=== Work order ===
Could you repeat the records below exactly, leaving out any pictures?

=== Materials provided ===
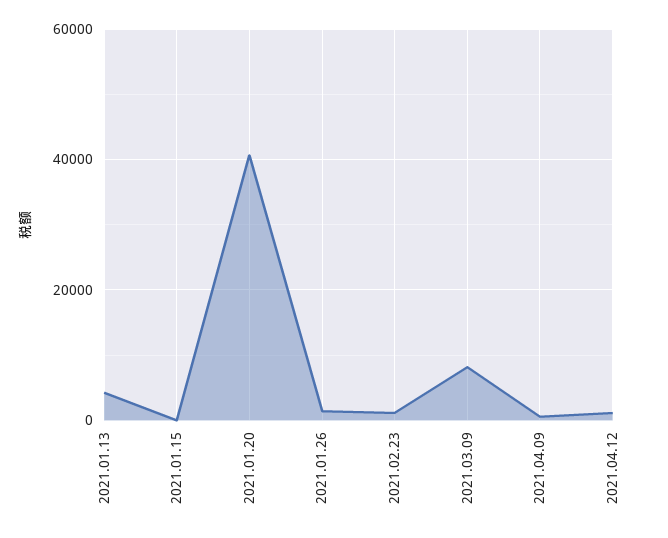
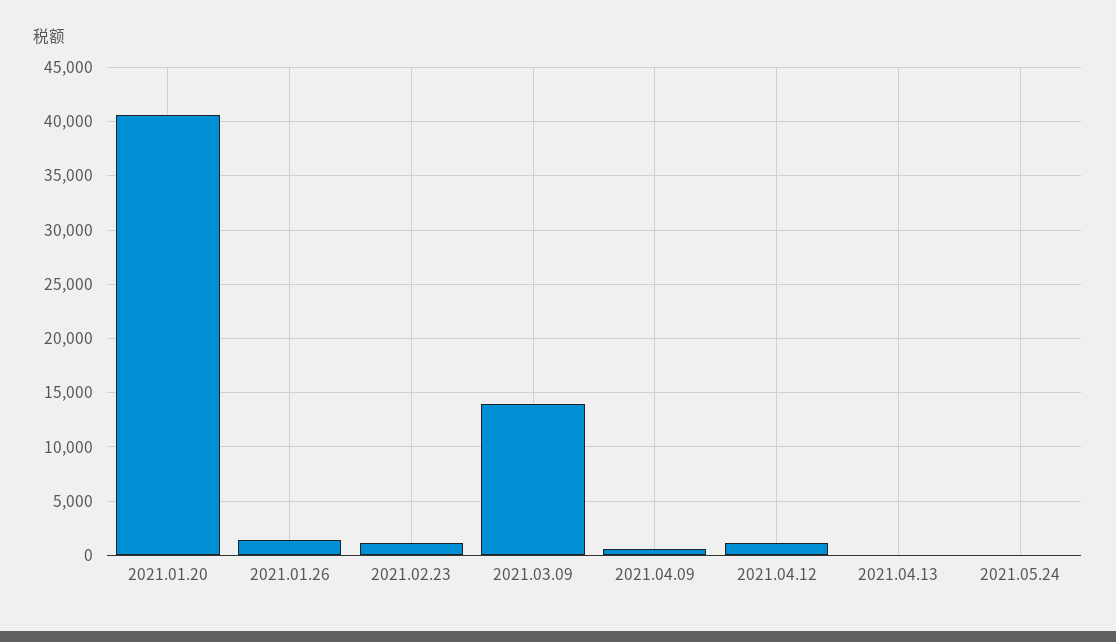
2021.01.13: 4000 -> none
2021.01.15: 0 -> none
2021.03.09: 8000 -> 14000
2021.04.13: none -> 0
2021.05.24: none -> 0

=== Task solution ===
2021.01.13: 4000 -> none
2021.01.15: 0 -> none
2021.03.09: 8000 -> 14000
2021.04.13: none -> 0
2021.05.24: none -> 0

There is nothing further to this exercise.